= What you will do =
Whenever a line in the entries includes the word "documented", copy that line out.

++++++++++++++++++++

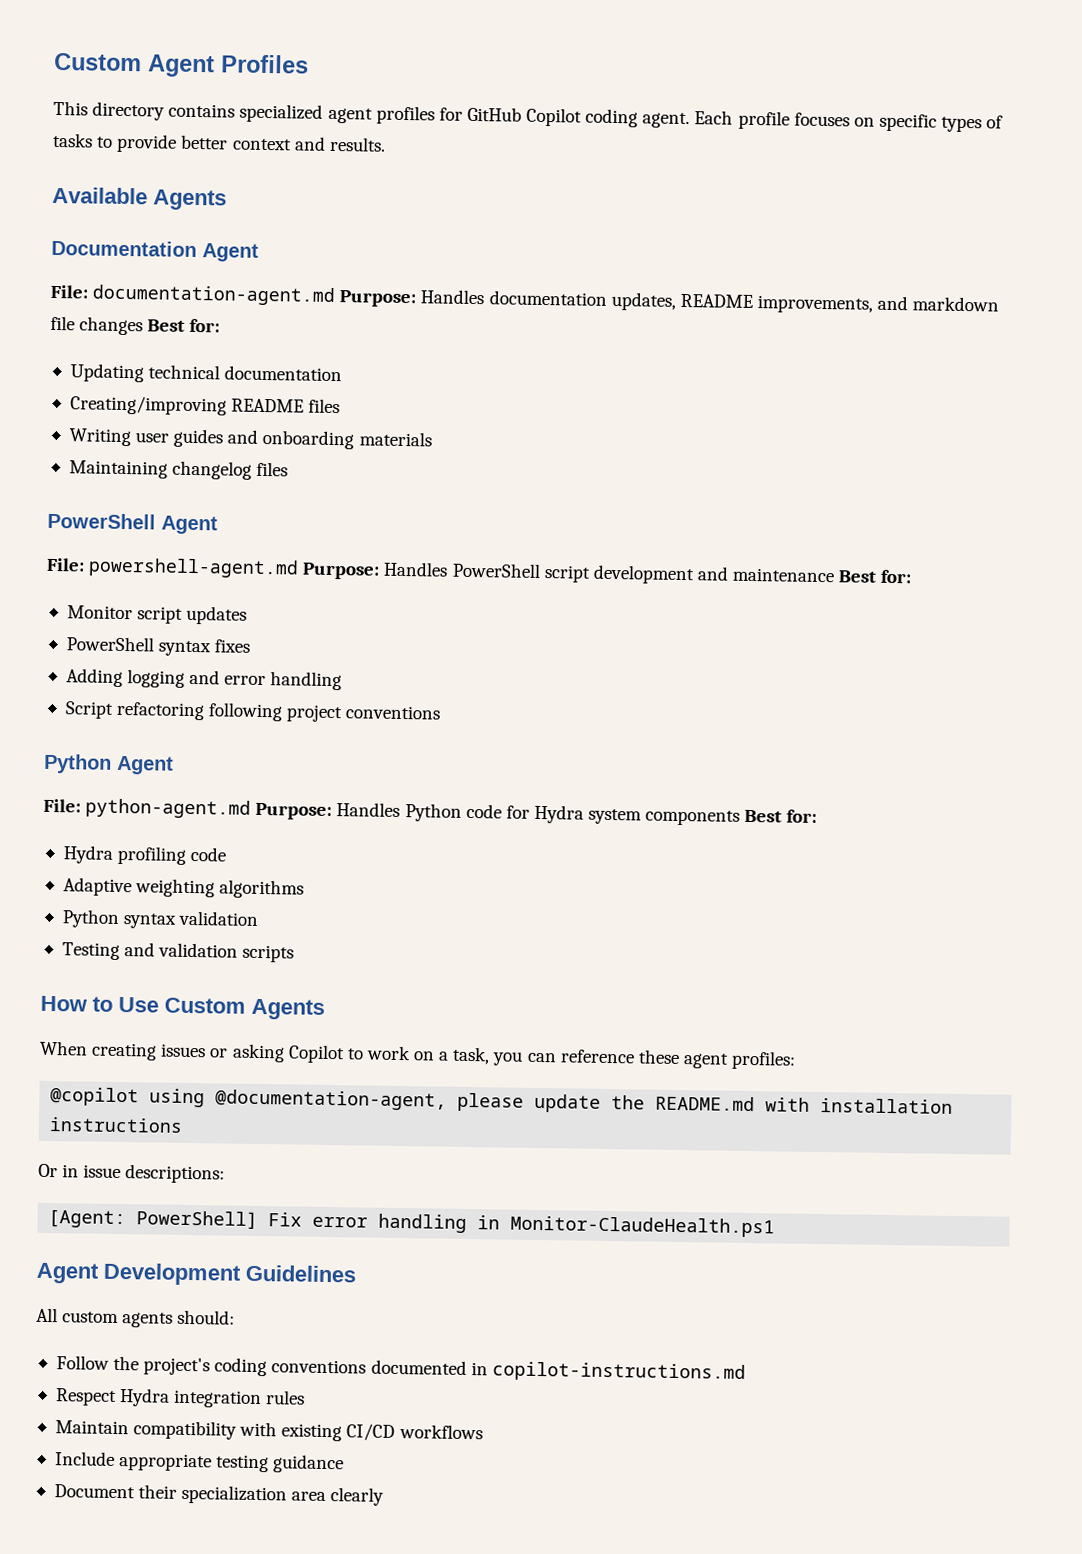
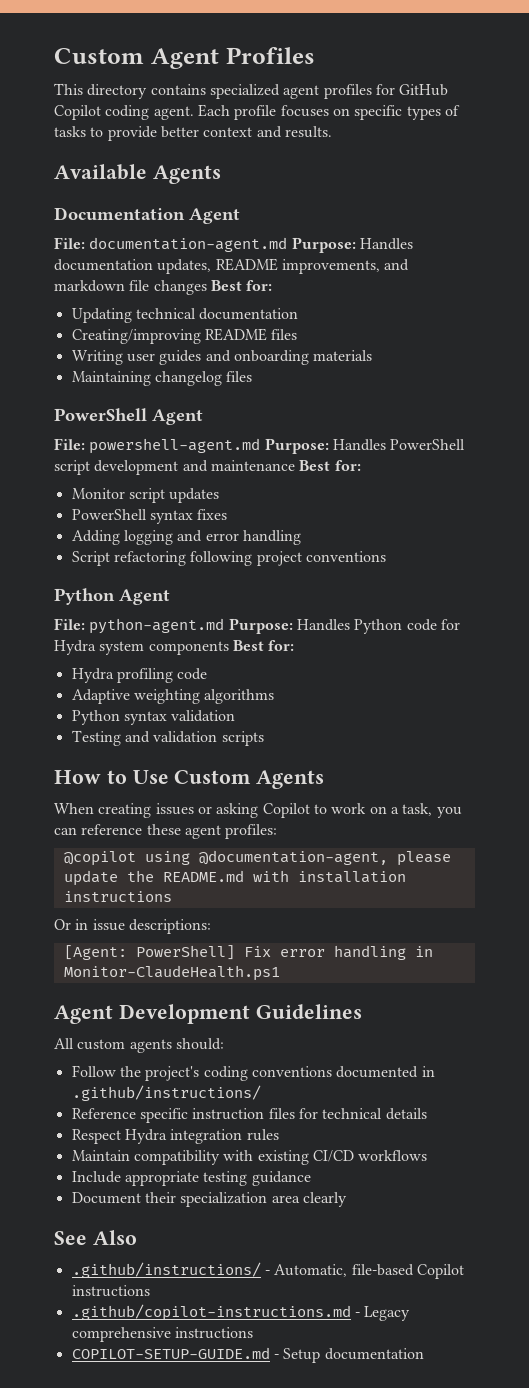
- Follow the project's coding conventions documented in copilot-instructions.md
+ Follow the project's coding conventions documented in .github/instructions/
+ Reference specific instruction files for technical details
+ See Also
+ .github/instructions/ - Automatic, file-based Copilot instructions
+ .github/copilot-instructions.md - Legacy comprehensive instructions
+ COPILOT-SETUP-GUIDE.md - Setup documentation

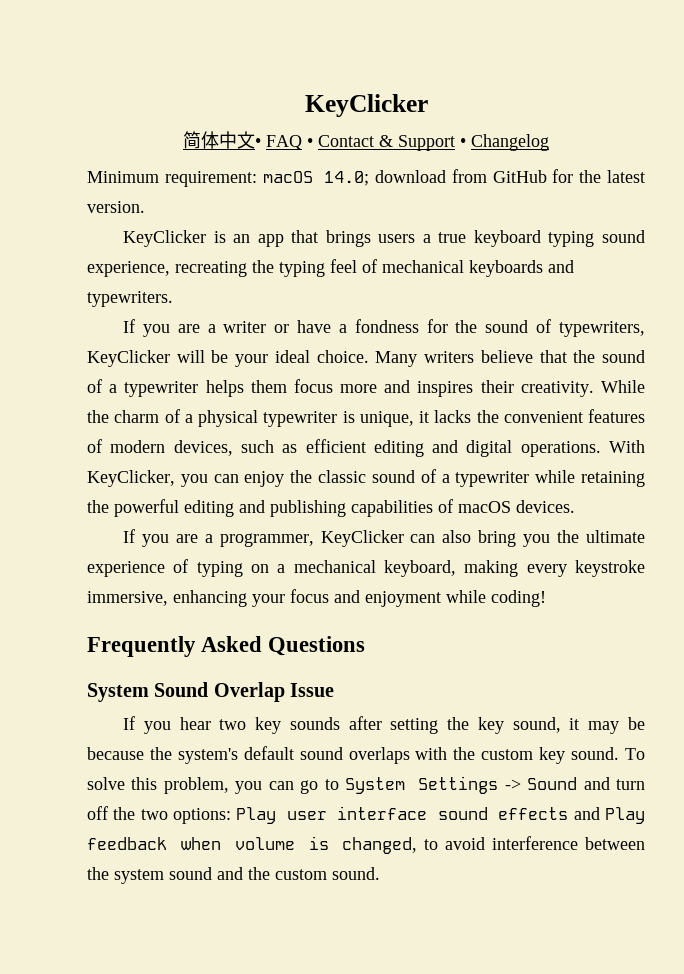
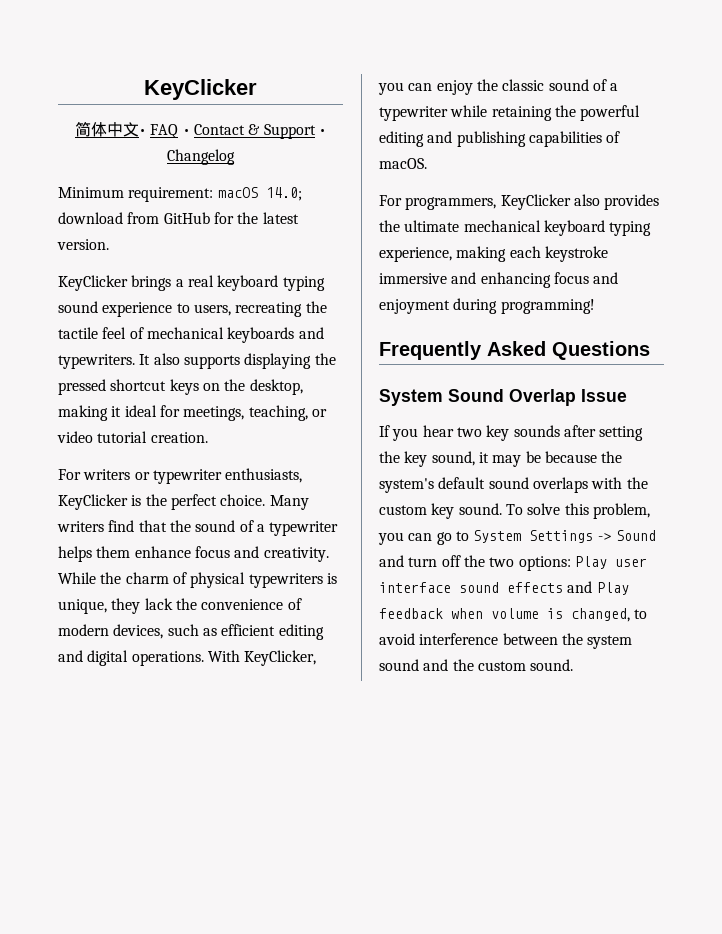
- KeyClicker is an app that brings users a true keyboard typing sound experience, recreating the typing feel of mechanical keyboards and typewriters.
- If you are a writer or have a fondness for the sound of typewriters, KeyClicker will be your ideal choice.
+ KeyClicker brings a real keyboard typing sound experience to users, recreating the tactile feel of mechanical keyboards and typewriters. It also supports displaying the pressed shortcut keys on the desktop, making it ideal for meetings, teaching, or video tutorial creation.
+ For writers or typewriter enthusiasts, KeyClicker is the perfect choice.
- Many writers believe that the sound of a typewriter helps them focus more and inspires their creativity.
+ Many writers find that the sound of a typewriter helps them enhance focus and creativity.
- While the charm of a physical typewriter is unique, it lacks the convenient features of modern devices, such as efficient editing and digital operations.
+ While the charm of physical typewriters is unique, they lack the convenience of modern devices, such as efficient editing and digital operations.
- With KeyClicker, you can enjoy the classic sound of a typewriter while retaining the powerful editing and publishing capabilities of macOS devices.
- If you are a programmer, KeyClicker can also bring you the ultimate experience of typing on a mechanical keyboard, making every keystroke immersive, enhancing your focus and enjoyment while coding!
+ With KeyClicker, you can enjoy the classic sound of a typewriter while retaining the powerful editing and publishing capabilities of macOS.
+ For programmers, KeyClicker also provides the ultimate mechanical keyboard typing experience, making each keystroke immersive and enhancing focus and enjoyment during programming!

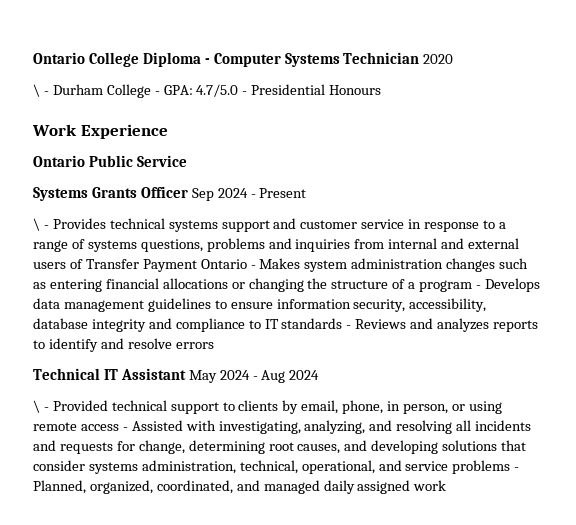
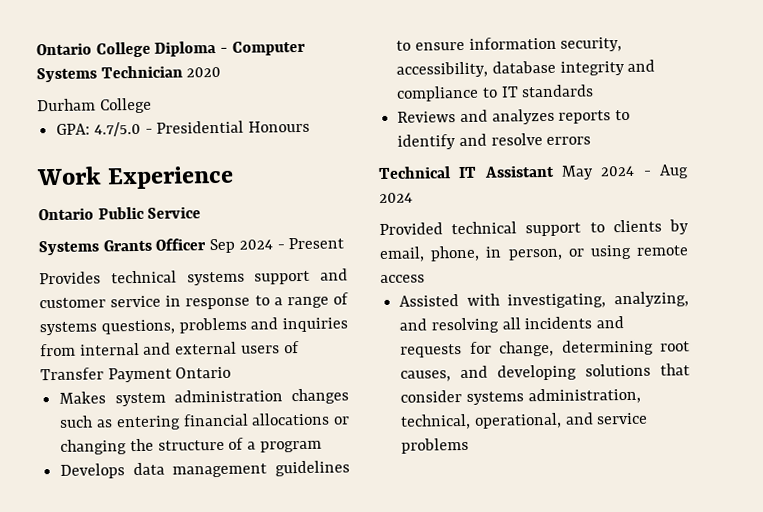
- \ - Durham College - GPA: 4.7/5.0 - Presidential Honours
+ Durham College
+ GPA: 4.7/5.0 - Presidential Honours
- \ - Provides technical systems support and customer service in response to a range of systems questions, problems and inquiries from internal and external users of Transfer Payment Ontario - Makes system administration changes such as entering financial allocations or changing the structure of a program - Develops data management guidelines to ensure information security, accessibility, database integrity and compliance to IT standards - Reviews and analyzes reports to identify and resolve errors
+ Provides technical systems support and customer service in response to a range of systems questions, problems and inquiries from internal and external users of Transfer Payment Ontario
+ Makes system administration changes such as entering financial allocations or changing the structure of a program
+ Develops data management guidelines to ensure information security, accessibility, database integrity and compliance to IT standards
+ Reviews and analyzes reports to identify and resolve errors
- \ - Provided technical support to clients by email, phone, in person, or using remote access - Assisted with investigating, analyzing, and resolving all incidents and requests for change, determining root causes, and developing solutions that consider systems administration, technical, operational, and service problems - Planned, organized, coordinated, and managed daily assigned work
+ Provided technical support to clients by email, phone, in person, or using remote access
+ Assisted with investigating, analyzing, and resolving all incidents and requests for change, determining root causes, and developing solutions that consider systems administration, technical, operational, and service problems

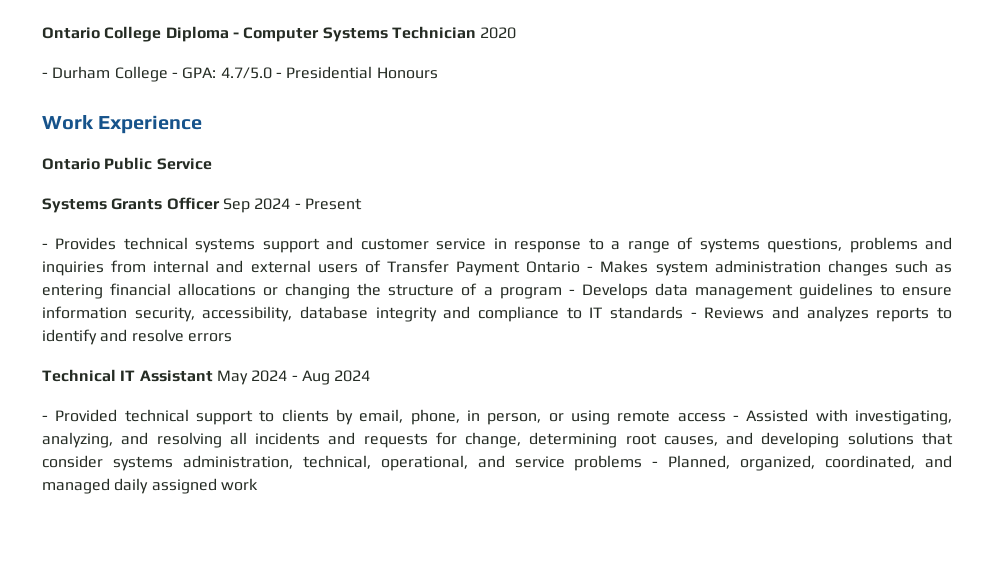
- Durham College
- GPA: 4.7/5.0 - Presidential Honours
+ - Durham College - GPA: 4.7/5.0 - Presidential Honours
- Provides technical systems support and customer service in response to a range of systems questions, problems and inquiries from internal and external users of Transfer Payment Ontario
- Makes system administration changes such as entering financial allocations or changing the structure of a program
- Develops data management guidelines to ensure information security, accessibility, database integrity and compliance to IT standards
- Reviews and analyzes reports to identify and resolve errors
+ - Provides technical systems support and customer service in response to a range of systems questions, problems and inquiries from internal and external users of Transfer Payment Ontario - Makes system administration changes such as entering financial allocations or changing the structure of a program - Develops data management guidelines to ensure information security, accessibility, database integrity and compliance to IT standards - Reviews and analyzes reports to identify and resolve errors
- Provided technical support to clients by email, phone, in person, or using remote access
- Assisted with investigating, analyzing, and resolving all incidents and requests for change, determining root causes, and developing solutions that consider systems administration, technical, operational, and service problems
+ - Provided technical support to clients by email, phone, in person, or using remote access - Assisted with investigating, analyzing, and resolving all incidents and requests for change, determining root causes, and developing solutions that consider systems administration, technical, operational, and service problems - Planned, organized, coordinated, and managed daily assigned work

++++++++++++++++++++

= Result of this exercise =
- Follow the project's coding conventions documented in copilot-instructions.md
+ Follow the project's coding conventions documented in .github/instructions/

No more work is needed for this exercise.